Eryk Sun <[email protected]> added the comment:
Here are two additional differences between mount points and symlinks:
(1) A mount point in a remote path is always evaluated on the server and
restricted to devices that are local to the server. So if we handle a mount
point as if it's a POSIX symlink that works with readlink(), then what are we
to do with the server's drive "Z:"? Genuine symlinks are evaluated on the
client, so readlink() always makes sense. (Though if we resolve a symlink
manually, then we're bypassing the system's R2L symlink policy.)
(2) A mount point has its own security that's checked in addition to the
security on the target directory when it's reparsed. In contrast, security set
on a symlink is not checked when the link is reparsed, which is why icacls.exe
implicitly resolves a symlink when setting and viewing security unless the /L
option is used.
> - if it's a directory junction, call os.stat instead and return that > (???)
I wanted lstat in Windows to traverse mount points by default (but I gave up on
this), as it does in Unix, because a mount point behaves like a hard name
grafting in a path. This is important for relative symlinks that use ".."
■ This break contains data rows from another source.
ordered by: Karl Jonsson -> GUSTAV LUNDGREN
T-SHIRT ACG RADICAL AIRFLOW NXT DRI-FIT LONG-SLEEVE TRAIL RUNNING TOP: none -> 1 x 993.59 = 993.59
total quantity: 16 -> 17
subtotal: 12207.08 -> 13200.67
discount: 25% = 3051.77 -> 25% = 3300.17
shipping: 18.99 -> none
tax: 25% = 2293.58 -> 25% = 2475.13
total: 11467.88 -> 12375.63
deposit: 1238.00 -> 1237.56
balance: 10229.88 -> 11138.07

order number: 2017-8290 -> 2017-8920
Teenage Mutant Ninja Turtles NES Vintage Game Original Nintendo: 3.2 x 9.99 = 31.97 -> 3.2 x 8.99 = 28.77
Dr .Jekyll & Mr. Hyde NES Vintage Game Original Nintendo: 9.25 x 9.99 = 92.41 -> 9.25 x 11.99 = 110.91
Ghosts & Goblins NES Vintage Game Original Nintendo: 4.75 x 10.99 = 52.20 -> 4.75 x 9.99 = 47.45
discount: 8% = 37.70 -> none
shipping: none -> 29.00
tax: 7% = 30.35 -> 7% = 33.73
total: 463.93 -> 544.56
components to traverse above their parent directory. The result is different
from a directory symlink that targets the same path.
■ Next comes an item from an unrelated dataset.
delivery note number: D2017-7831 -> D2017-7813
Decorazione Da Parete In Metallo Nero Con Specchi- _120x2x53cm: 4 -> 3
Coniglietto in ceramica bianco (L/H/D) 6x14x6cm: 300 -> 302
A counter-argument (in favor of winlinks) is that a mount point is still
ultimately a name-surrogate reparse point, so, unlike a hard link, its
existence doesn't prevent the directory from being deleted. It's left in place
as a dangling link if the target is deleted or the device is removed from the
system. Trying to follow it fails with ERROR_PATH_NOT_FOUND or
ERROR_FILE_NOT_FOUND.
Also, handling a mount point as a directory by default would require an
additional parameter because in some cases we need to be able to open a
junction instead of traversing it, such as to implement shutil.rmtree to behave
like CMD's `rmdir /s`.
Another place identifying a mount point is required, unfortunately, is in
realpath(). Ideally we would be able to handle mount points as just
directories. The problem is that NT allows a mount point to target a symlink,
something that's not allowed in Unix. Traversing the mount point is effectively
the same as traversing the symlink. So we have to read the mount-point target,
and if it's a symlink, we have to read and evaluate it. (Consequently it seems
that getting the real path for a remote path is an intractable problem when
mount points are involved. We can only get the final path.)
---
Even without the addition of a new parameter, we may still want to limit the
definition of 'link' in Windows lstat to name-surrogate reparse points, i.e.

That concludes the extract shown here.